Acompanhei o sentido de voto do meu Grupo Parlamentar na audição à Assembleia Legislativa da Região Autónoma dos Açores sobre a Proposta de Lei nº 169/X – Aprovação da Terceira Revisão do Estatuto Político-Administrativo da Região Autónoma dos Açores, sublinhando, nesta declaração de voto, o privilégio de ter participado, como Deputado eleito pelo povo açoriano, nos frutuosos trabalhos das Comissões e Sub-Comissões Parlamentares que, nesta legislatura, prepararam a reforma do nosso Estatuto Político-Administrativo, que agora aguarda a votação final global na Assembleia da República.

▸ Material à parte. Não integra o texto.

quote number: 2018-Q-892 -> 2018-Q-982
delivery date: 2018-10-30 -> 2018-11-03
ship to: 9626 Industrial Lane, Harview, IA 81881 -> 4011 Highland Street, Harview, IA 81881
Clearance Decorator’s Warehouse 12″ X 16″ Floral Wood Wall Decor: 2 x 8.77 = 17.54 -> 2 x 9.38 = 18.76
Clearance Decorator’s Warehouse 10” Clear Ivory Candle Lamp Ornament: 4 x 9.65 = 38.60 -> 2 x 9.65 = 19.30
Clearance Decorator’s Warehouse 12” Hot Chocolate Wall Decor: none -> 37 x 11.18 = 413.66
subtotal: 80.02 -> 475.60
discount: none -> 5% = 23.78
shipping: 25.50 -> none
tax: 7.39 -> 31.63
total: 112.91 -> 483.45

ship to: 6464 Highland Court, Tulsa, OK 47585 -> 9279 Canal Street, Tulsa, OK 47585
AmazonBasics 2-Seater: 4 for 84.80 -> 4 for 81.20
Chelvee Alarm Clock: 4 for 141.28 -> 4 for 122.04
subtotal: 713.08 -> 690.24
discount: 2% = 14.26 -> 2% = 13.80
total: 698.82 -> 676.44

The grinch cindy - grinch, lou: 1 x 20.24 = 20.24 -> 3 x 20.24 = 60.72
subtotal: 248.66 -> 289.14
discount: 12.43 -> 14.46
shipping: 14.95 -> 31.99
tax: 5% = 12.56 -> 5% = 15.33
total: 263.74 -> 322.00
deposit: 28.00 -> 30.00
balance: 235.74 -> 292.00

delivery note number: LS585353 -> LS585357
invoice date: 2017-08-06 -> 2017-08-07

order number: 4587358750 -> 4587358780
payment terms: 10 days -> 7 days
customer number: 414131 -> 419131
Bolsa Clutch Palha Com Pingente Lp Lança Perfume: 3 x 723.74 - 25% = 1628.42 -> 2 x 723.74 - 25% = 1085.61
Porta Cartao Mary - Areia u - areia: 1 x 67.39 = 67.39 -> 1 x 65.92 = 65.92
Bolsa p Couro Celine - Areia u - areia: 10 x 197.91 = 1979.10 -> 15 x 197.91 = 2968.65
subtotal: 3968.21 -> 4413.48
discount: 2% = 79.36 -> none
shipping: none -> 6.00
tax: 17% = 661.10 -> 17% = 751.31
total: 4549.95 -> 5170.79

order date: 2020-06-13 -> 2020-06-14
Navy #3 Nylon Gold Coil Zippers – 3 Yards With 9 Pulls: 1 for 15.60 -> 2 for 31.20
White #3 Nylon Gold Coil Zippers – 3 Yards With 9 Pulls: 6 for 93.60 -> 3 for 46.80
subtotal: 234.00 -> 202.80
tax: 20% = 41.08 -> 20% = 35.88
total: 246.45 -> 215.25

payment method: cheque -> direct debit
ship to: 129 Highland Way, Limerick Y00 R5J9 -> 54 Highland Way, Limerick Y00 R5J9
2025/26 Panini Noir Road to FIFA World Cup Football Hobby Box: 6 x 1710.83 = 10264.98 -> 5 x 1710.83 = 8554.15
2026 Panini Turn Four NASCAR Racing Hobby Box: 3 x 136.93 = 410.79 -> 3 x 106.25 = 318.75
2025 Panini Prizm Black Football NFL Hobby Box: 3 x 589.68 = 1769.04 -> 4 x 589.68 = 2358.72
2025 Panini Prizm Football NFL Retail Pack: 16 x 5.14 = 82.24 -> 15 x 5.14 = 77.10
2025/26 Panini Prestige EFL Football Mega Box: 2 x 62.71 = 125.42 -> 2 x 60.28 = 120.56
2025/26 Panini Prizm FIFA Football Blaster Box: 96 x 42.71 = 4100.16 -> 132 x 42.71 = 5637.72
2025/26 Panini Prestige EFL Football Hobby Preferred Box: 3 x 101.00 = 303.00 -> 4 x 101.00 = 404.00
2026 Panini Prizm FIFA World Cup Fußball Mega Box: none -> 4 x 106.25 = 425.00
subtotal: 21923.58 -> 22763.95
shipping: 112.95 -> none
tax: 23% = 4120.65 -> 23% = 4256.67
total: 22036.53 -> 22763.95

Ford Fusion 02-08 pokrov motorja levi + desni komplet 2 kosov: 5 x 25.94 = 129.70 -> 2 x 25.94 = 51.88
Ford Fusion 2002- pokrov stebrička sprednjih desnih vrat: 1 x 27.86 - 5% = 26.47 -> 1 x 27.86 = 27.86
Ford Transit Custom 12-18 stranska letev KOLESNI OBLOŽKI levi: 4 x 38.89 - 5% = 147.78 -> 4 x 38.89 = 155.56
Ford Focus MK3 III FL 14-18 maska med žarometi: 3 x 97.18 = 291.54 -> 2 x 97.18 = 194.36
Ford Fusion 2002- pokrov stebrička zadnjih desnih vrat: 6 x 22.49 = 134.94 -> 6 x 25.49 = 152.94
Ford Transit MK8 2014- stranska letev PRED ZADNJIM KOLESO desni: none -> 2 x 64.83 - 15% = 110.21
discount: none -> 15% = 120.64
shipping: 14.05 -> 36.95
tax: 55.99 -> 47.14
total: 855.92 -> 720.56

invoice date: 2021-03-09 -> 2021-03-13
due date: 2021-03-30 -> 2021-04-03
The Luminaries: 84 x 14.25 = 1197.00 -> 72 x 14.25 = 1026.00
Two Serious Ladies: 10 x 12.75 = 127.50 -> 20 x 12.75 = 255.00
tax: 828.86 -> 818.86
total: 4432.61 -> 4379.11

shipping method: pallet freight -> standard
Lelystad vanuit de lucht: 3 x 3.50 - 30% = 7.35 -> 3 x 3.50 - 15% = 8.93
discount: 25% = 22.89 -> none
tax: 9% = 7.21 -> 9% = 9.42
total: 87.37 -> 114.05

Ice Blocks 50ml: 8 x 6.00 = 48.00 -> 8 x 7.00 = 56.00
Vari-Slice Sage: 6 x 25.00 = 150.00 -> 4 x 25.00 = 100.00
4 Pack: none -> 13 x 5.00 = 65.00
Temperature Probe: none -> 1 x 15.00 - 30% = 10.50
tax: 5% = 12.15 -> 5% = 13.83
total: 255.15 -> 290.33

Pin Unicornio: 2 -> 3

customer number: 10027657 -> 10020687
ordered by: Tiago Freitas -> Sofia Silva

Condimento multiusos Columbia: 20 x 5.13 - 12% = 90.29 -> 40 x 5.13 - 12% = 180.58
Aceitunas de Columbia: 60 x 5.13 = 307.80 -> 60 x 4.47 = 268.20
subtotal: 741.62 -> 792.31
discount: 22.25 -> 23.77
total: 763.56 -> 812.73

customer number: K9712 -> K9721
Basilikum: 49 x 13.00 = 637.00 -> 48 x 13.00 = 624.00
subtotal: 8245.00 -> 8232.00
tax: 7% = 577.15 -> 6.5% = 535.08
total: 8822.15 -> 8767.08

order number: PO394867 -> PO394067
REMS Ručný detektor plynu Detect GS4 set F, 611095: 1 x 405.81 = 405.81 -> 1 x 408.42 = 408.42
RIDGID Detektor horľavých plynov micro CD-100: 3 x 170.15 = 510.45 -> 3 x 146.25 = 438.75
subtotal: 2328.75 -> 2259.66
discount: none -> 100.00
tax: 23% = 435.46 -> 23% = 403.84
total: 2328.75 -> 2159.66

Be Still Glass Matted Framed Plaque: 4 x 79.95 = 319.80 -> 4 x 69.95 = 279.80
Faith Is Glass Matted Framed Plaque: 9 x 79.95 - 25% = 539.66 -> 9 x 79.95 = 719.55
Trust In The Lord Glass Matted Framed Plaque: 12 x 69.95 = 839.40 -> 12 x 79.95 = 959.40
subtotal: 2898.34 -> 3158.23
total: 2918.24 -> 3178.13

O culminar deste processo confirma o acerto da opção política tomada quanto à revisão do Estatuto Político-Administrativo, sem esperar por uma futura e incerta revisão constitucional.
Os Açores dão, agora, um passo no aprofundamento da Autonomia, como solução de auto-governo, no actual quadro constitucional aberto pela revisão constitucional de 2004.
É assim que devemos olhar para este processo, com a grandeza que o serviço aos Açores e ao seu povo impõe e nunca com a estreiteza de horizontes de quem possa confundir uma parte com o todo ou as questões de intendência com as opções políticas substantivas.
O povo açoriano – sim, o povo açoriano, “este povo que nasceu do mar”, no verso feliz de João de Melo – pode confiar numa nova geração de políticos dos Açores que, com determinação, querem a autonomia ambiciosamente progressiva e não modestamente dinâmica.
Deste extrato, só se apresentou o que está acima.